Contact Dr. Christopher Paolini (Email) to allocated more space in the docker:

If you encounter the following error:

TypeError: Descriptors cannot not be created directly.
If this call came from a _pb2.py file, your generated code is out of date and must be regenerated with protoc >= 3.19.0.
If you cannot immediately regenerate your protos, some other possible workarounds are:
1. Downgrade the protobuf package to 3.20.x or lower.
2. Set PROTOCOL_BUFFERS_PYTHON_IMPLEMENTATION=python (but this will use pure-Python parsing and will be much slower).

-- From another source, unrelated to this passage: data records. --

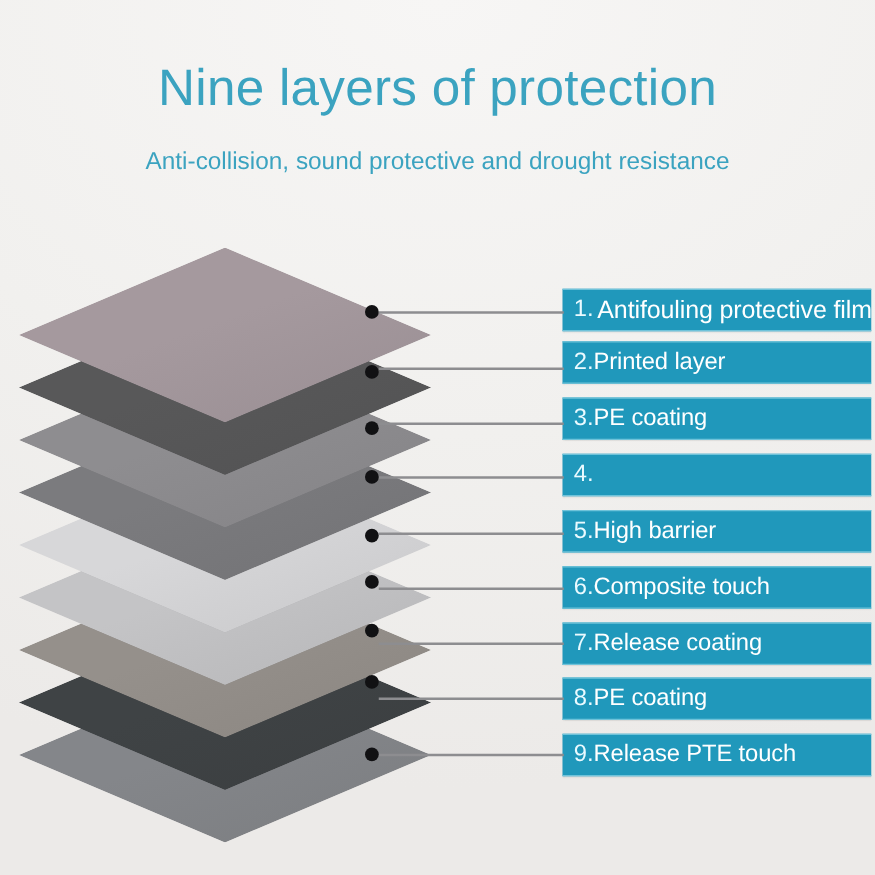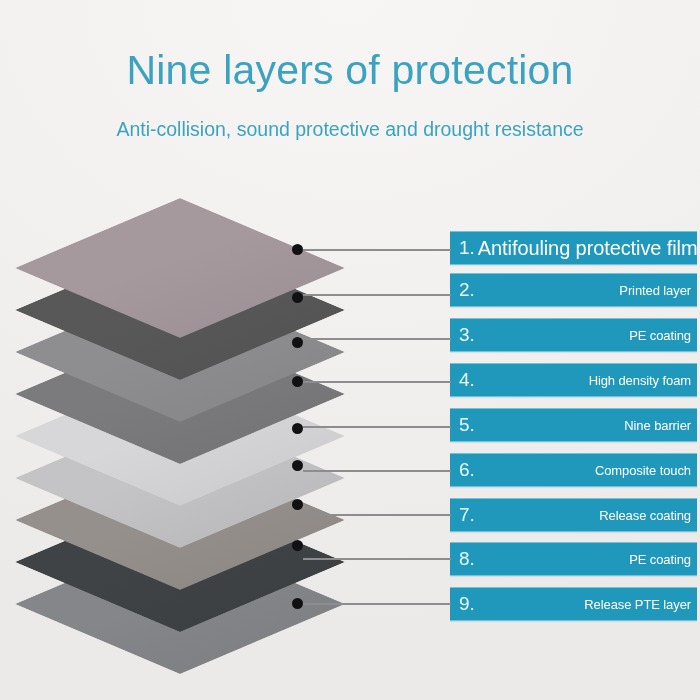"Printed layer" .label-text { font-size: 13px -> 19px; text-align: right -> left }
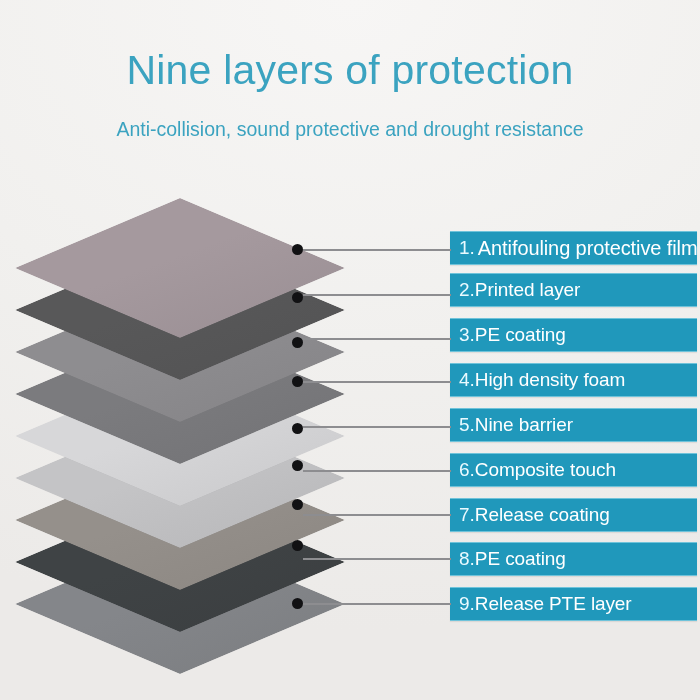"High density foam" span.label-text { html: <span>High density foam</span> -> none }
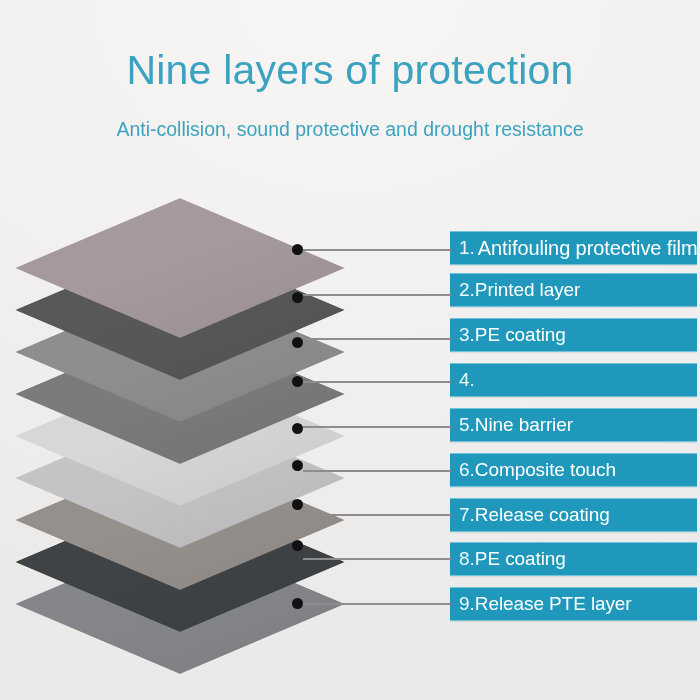"Nine barrier" span.label-text { text: Nine -> High }
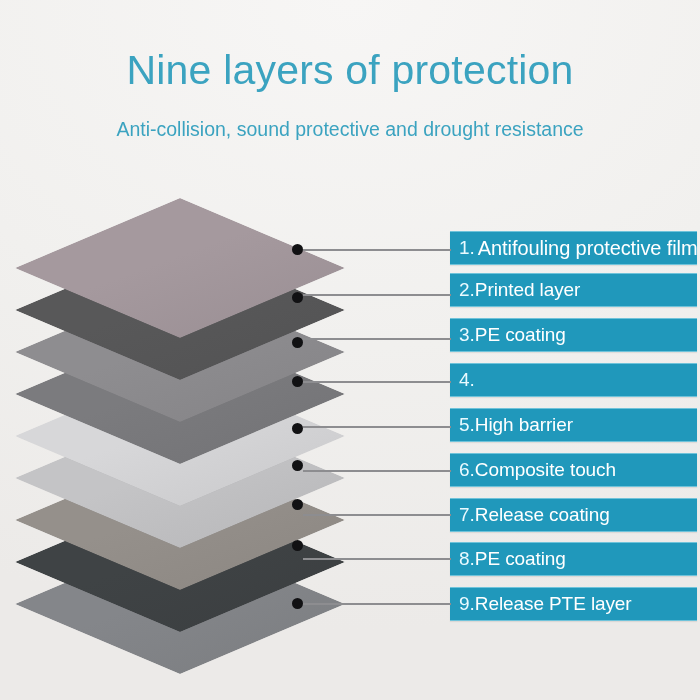"Release PTE layer" span.label-text { text: layer -> touch }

pip3 install --upgrade protobuf==3.20.0

And add the following line in docker/run_docker.py in the environmnet definition as shown below:

'PROTOCOL_BUFFERS_PYTHON_IMPLEMENTATION': 'python',

container = client.containers.run(
    image=FLAGS.docker_image_name,
    command=command_args,
    device_requests=device_requests,
    remove=True,
    detach=True,
    mounts=mounts,
    user=FLAGS.docker_user,
    environment={
        'NVIDIA_VISIBLE_DEVICES': FLAGS.gpu_devices,
        # The following flags allow us to make predictions on proteins that
        # would typically be too long to fit into GPU memory.
        'TF_FORCE_UNIFIED_MEMORY': '1',
        'XLA_PYTHON_CLIENT_MEM_FRACTION': '4.0',
        'PROTOCOL_BUFFERS_PYTHON_IMPLEMENTATION': 'python',
    })

If you encounter the following error:

RuntimeError: HHblits failed
stdout:

stderr:

04:13:23.681 ERROR: Could find neither hhm_db nor a3m_db!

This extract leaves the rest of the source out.